Water management strategy improves tight gas recovery

Sept. 17, 2001
A water management strategy of proactively reducing liquid loading has increased both production rates and gas recovery from multilayered, tight Cotton Valley sands.

A water management strategy of proactively reducing liquid loading has increased both production rates and gas recovery from multilayered, tight Cotton Valley sands.

This water management strategy is central to an infill-drilling program that employs aggressive approaches for water removal.

In producing tight gas sands, it is important to delay the onset of liquid loading so that wells need to be designed to enhance liquid removal. It also is important for one to recognize as early as possible when liquid holdup occurs in a well and then to respond quickly with counter measures.

The benefit from an aggressive liquid management program is not only the removal of the hydrostatic head but also the removal of fluids from the fracture system. Liquid loading in gas wells impedes production rates and reserve recovery. Fracture dehydration encourages stratification of gas and liquids within the fracture.

Noisy data, including painted charts and a nonsympathic rate-vs.-flowing pressure relationship, can detect liquid loading. Also, the Agarwal Gringarten type curve (AGTC) can detect early fracture fillup.

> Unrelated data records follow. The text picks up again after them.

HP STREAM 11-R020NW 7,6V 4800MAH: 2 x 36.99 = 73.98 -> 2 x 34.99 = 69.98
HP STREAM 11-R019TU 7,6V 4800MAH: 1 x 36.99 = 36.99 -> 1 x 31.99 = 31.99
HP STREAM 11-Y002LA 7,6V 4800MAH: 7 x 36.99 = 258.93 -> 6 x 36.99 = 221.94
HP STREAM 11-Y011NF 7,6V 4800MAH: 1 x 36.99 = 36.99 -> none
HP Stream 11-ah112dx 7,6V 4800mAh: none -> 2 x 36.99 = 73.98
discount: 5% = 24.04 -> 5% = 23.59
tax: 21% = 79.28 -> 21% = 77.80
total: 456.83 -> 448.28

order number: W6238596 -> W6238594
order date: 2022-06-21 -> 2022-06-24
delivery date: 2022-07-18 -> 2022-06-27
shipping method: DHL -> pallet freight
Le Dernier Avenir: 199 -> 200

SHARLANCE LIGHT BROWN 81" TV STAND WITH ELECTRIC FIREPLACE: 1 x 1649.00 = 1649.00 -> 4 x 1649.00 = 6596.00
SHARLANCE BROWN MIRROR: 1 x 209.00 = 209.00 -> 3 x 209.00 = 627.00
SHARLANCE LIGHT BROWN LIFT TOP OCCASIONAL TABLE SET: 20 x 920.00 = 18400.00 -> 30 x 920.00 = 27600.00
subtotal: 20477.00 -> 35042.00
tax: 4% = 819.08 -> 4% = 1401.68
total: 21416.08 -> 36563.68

Operators have used several methods for deliquifying wells with some success. Soap injection capillary strings have made a significant difference in sustaining a productive well. The shotgun dual completion methodology has allowed successful liquid unloading in the short-term but has not sustained liquid removal long-term.

Conventional casing and small tubing appears to work best, but liquid loading should be addressed early in the life of the well.

Many companies go to great lengths to design and pump expensive fracture treatments.

Gas well completions in the Bethany East field in East Texas involve fracturing treatments and water management strategies (Fig. 1).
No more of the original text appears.